The Great Awakening began with Jonathan Edwards (1703-1758). Initially the movement broke out in Northampton, Massachusetts in 1733 when Edwards preached to the youth of his church about the great sin of bundling. Bundling was a custom where young courting people would lie in bed fully clothed. He also called upon the youth not to attend worldly amusements such as dances (Great Men of God) In his view the people were "very insensible of the things of religion" (Edwards qtd by Prescott). By 1734 the revival had intensified and Edwards took his message on a preaching tour, putting the entire Connecticut River Valley into revival mode. In 1737 the revival declined in the area and the congregation fired him, but The Great Awakening had already begun to spread. Edwards' most influential sermon and also considered the most famous sermon in American history was "Sinners in the Hands of an Angry God" in which he expounds God's judgment on sinners and then offers salvation to those who repent (Prescott). Another itinerant preacher/evangelist George Whitefield followed, introducing outdoor preaching and bringing his message to the lower classes -- a class the church typically ignored. His evangelistic tenure included seven evangelistic tours and covered each colony with an estimated attendance of 8,000 per sermon. In his sermons he accused pastors of speaking of an unknown, unfelt Christ. Many ministers opposed the Great Awakening for reasons that ranged from denying the deity of Christ to the belief that human efforts to bring revival was an affront to God (Prescott).

While the Great Awakening was a religious revival, its effects were social and political. The movement splintered established churches by giving people independence from the church. The Puritans used cooptation to accept new members. Cooptation involved the congregation voting in new members or appointing new members with or without their consent. In contrast, The Great Awakening ideals allowed people to join the church because of a personal experience with God and it was the person's own decision -- not a congregation's. The result was to create so many churches that no one church dominated as it had in the past. As the congregational structure lost importance two levels of social life became important -- the individual and the broader community, which for the converts was the nation (Bass). By individual participation in the process of salvation, religion had become democratic (McLoughlin 75). In addition, this new structure caused people to be more tolerant and to widen their view of the community (Bass). Tolerance had the effect of making people who were not a part of the American community to take their place. This included the poor and the slaves. McLoughin states that the Great Awakening drew people from the nonelite and rural culture into a communal bound, a communal identity.

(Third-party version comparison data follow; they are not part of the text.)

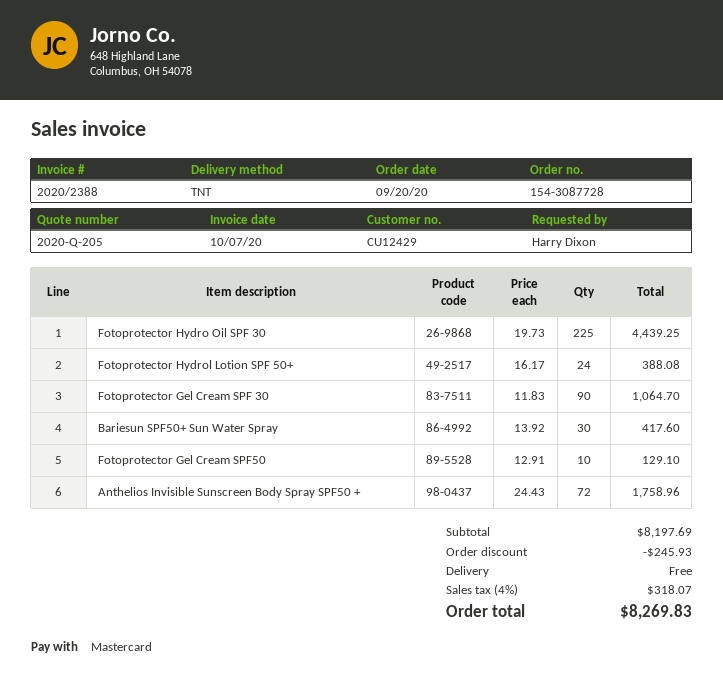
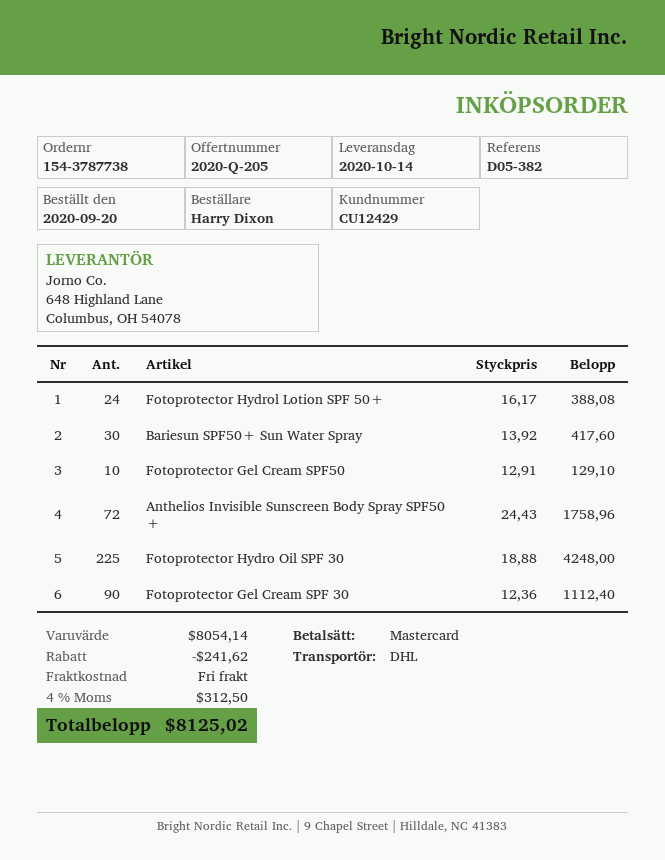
order number: 154-3087728 -> 154-3787738
shipping method: TNT -> DHL
Fotoprotector Hydro Oil SPF 30: 225 x 19.73 = 4439.25 -> 225 x 18.88 = 4248.00
Fotoprotector Gel Cream SPF 30: 90 x 11.83 = 1064.70 -> 90 x 12.36 = 1112.40
subtotal: 8197.69 -> 8054.14
discount: 245.93 -> 241.62
tax: 4% = 318.07 -> 4% = 312.50
total: 8269.83 -> 8125.02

The stress on the individual's relationship with God emphasized the importance and value of each human being and paved the way for the American Revolution (Bass).

Another product of The Great Awakening was that people began to reject traditional authority, such as the authority of the British Crown. Scholars also say that the Great Awakening, a movement base on principles, made the American Revolution much different from the French Revolution, which was based on a reign of terror (Prescott).

The Enlightenment

Though the Anglo-American intellectual movement, known as The Enlightenment came to the forefront during the 18th century, the movement began long before this time. The name came about when thinkers and writers in London and Paris, held that they were more "enlightened." Their belief prompted them to "enlighten" others. Thomas Aquinas set the movement in motion when he began to defend every aspect of faith (Christianity) with reason. Humanists followed in the 14th and 15th centuries. These men argued that God not only created humans (the Almighty's crowning glory) in His image, but that humans also shared His creative powers. The movement continued throughout the 16th and 17th centuries with the thinking of philosophers such as Michel de Montaigne and Rene Descartes (Brian). The basic assumption was faith in the power of human reason. If it was possible to discover the God's universe's laws (as Issac Newton discovery of universal gravitation) then humanity could also discover the laws of nature and society (Tackett).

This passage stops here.